When political reform goes wrong
From Earl Grey to Ed Miliband, change rarely works as intended
The people of South Shields were not happy — and it is not difficult to see why. The town wanted to be able to elect its own Member of Parliament, but this was 1830, and such things were not permissible.
At the time, elections to Parliament were wildly undemocratic affairs: unevenly distributed seats, a franchise restricted to substantial property owners or those who could navigate weird medieval customs. Most notorious of all were the so-called rotten boroughs, tiny electorates where wealthy patrons could effectively nominate MPs.
Enter, Earl Grey (yes, that one).
After the Tory government was ousted in late 1830, Grey, a Whig, became prime minister and undertook his promise to carry out parliamentary reform. On being twice rebuffed by the Lords1, Grey managed to persuade a reluctant King William IV of his plan to create new pro-reform peers to force his legislation through. At which point, the Lords relented and the Representation of the People Act — better known as the Great Reform Act — passed in June 1832.
The legislation disenfranchised 56 boroughs and reduced a further 31 to a single MP, created 67 new constituencies for rapidly growing industrial towns such as Birmingham, Leeds and Manchester, and broadened the franchise’s property qualifications2. As an added bonus, it helped to solidify the position of the monarchy, which had looked on a little nervously at the July Revolution in France3.
It also worked out rather nicely for the Whigs and their successor party, the Liberals, which drew support from the urban middle classes, reform-minded elites and industrial interests. The party formed several governments in the 1830s, and while the Tories adapted4 under the likes of Robert Peel, the 1832 Act (as well as reforms later in the century) were broadly favourable to Liberal politics.
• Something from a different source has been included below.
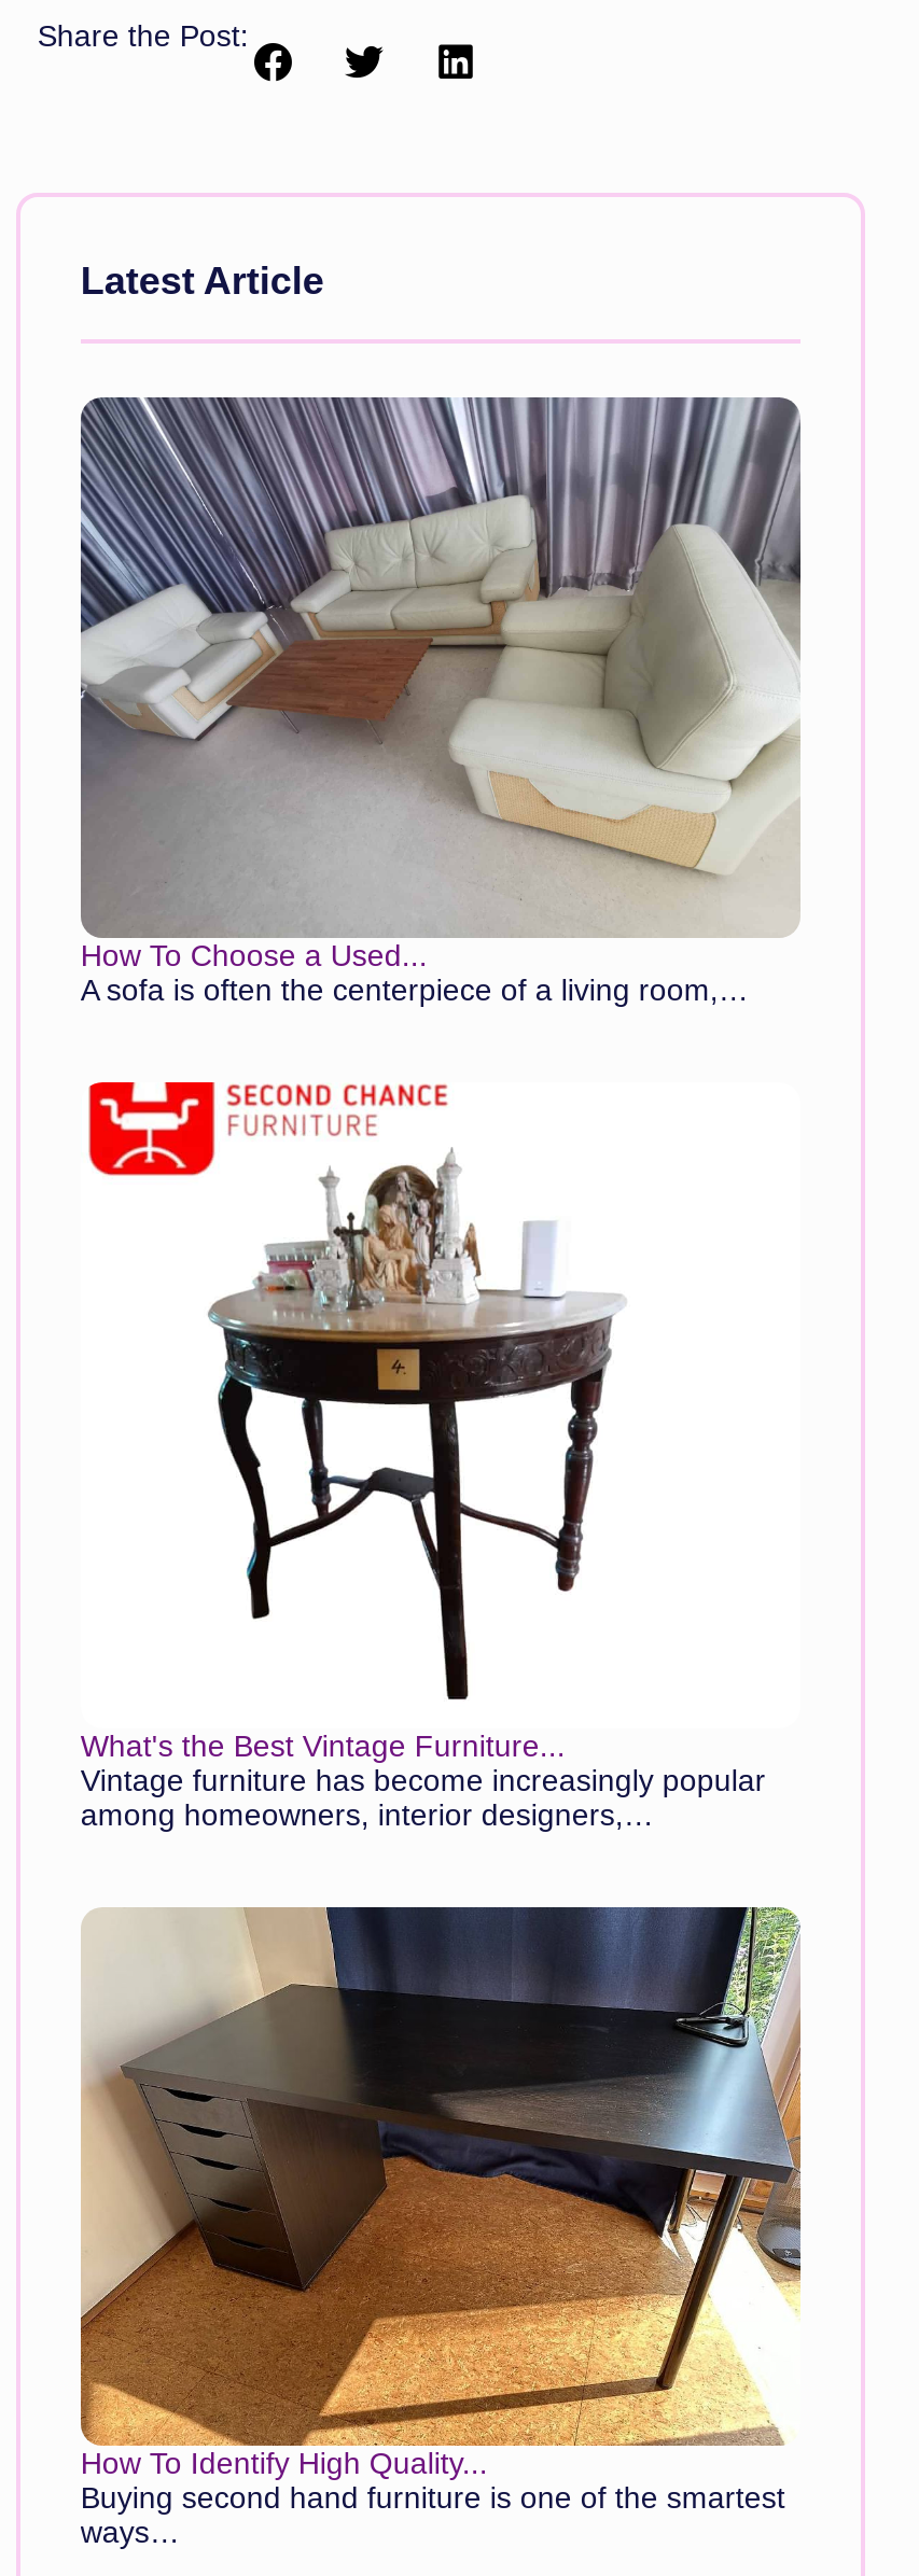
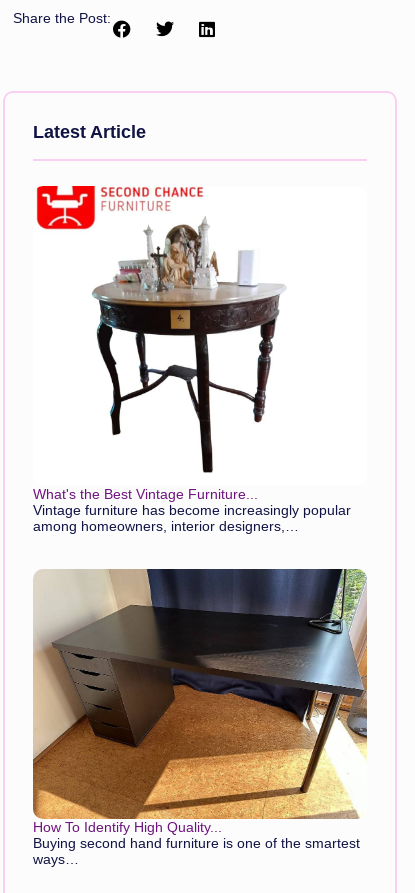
[79,394,803,1007] [image] | How To Choose a Used... | A sofa is often the centerpiece of a living room,… -> none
Yet the problem with the 1832 Act — in addition to its many actual shortcomings — is that it gave later political actors the idea that electoral reform could be used as a simple tool to benefit either their party or faction. When, in fact, reform frequently produces spectacularly unintended consequences as participants adapt faster — or in different ways — than reformers anticipate.
The most grimly hilarious clearest example in recent British political history is Labour’s 2014 adoption of a one-member, one-vote electoral system for leadership elections.